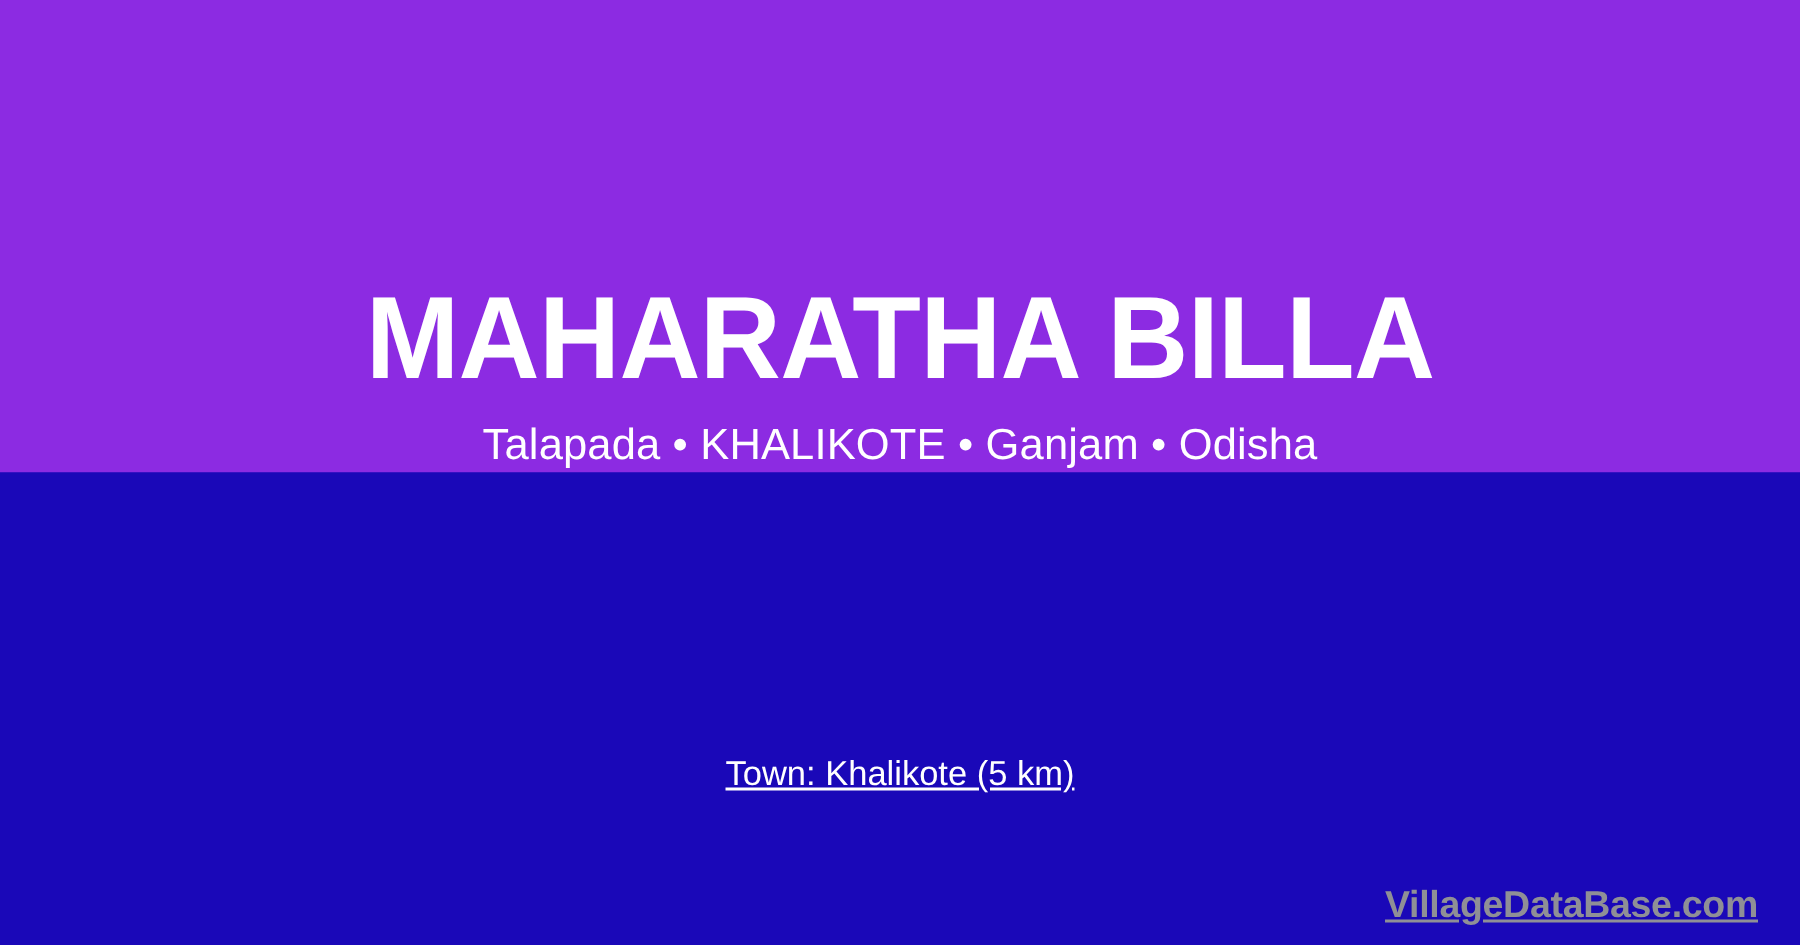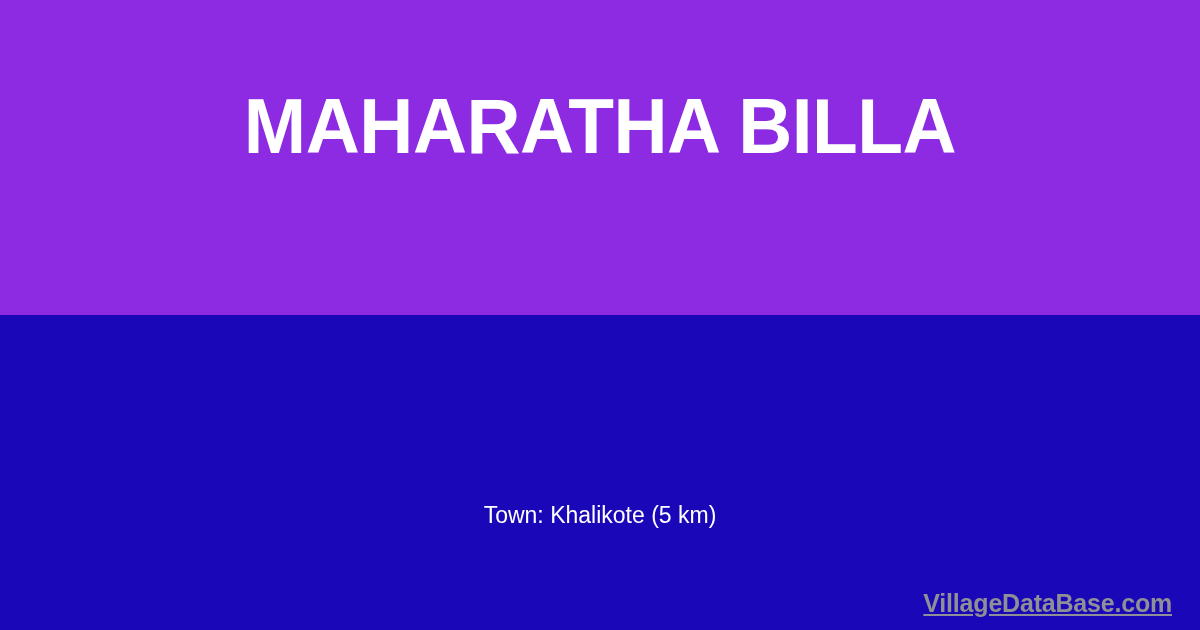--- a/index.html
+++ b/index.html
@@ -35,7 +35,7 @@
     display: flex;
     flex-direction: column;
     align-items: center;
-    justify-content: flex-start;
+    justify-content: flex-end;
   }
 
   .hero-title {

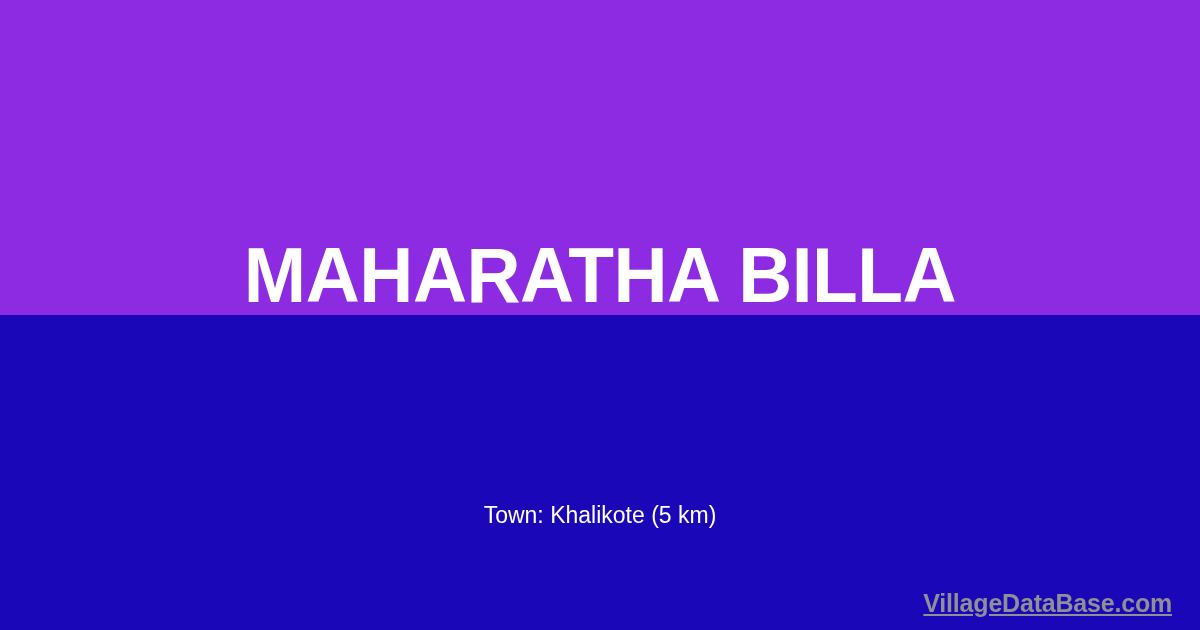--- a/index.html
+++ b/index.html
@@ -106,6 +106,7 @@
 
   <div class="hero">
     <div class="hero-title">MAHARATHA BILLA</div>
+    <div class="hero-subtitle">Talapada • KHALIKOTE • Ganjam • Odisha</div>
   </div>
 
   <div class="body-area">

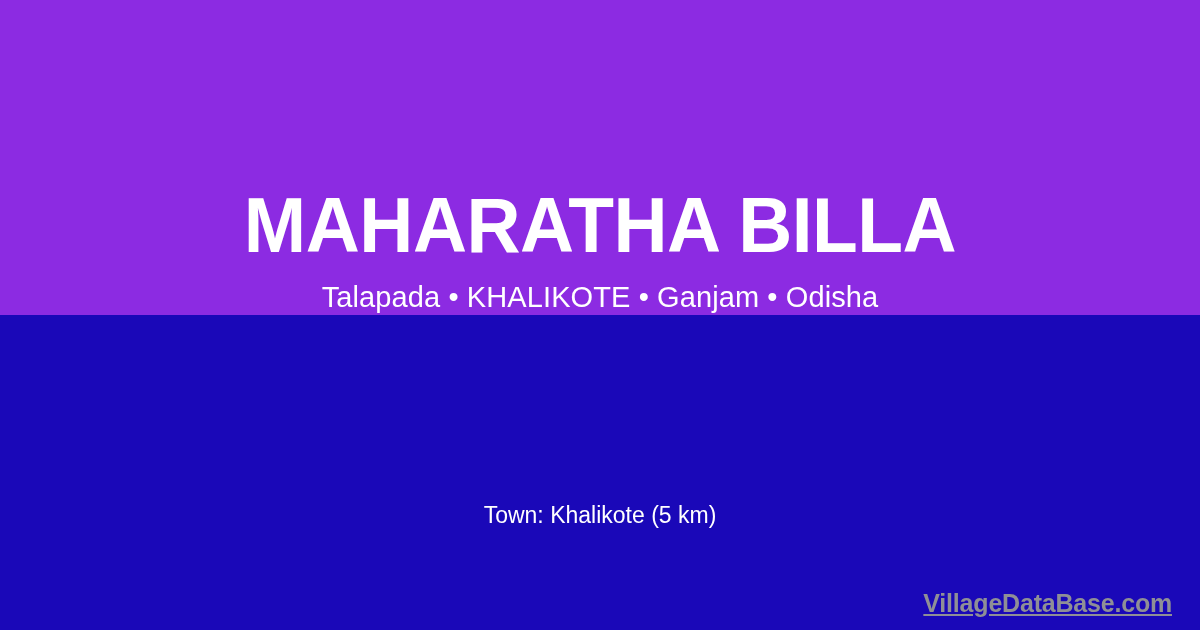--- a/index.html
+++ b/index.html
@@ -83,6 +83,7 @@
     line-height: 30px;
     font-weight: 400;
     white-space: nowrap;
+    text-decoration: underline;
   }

**About this task**
Type the listing out again word for word, passing over each picture.

**Answer for the task**
--- a/index.html
+++ b/index.html
@@ -35,7 +35,7 @@
     display: flex;
     flex-direction: column;
     align-items: center;
-    justify-content: flex-start;
+    justify-content: flex-end;
   }
 
   .hero-title {

--- a/index.html
+++ b/index.html
@@ -106,6 +106,7 @@
 
   <div class="hero">
     <div class="hero-title">MAHARATHA BILLA</div>
+    <div class="hero-subtitle">Talapada • KHALIKOTE • Ganjam • Odisha</div>
   </div>
 
   <div class="body-area">

--- a/index.html
+++ b/index.html
@@ -83,6 +83,7 @@
     line-height: 30px;
     font-weight: 400;
     white-space: nowrap;
+    text-decoration: underline;
   }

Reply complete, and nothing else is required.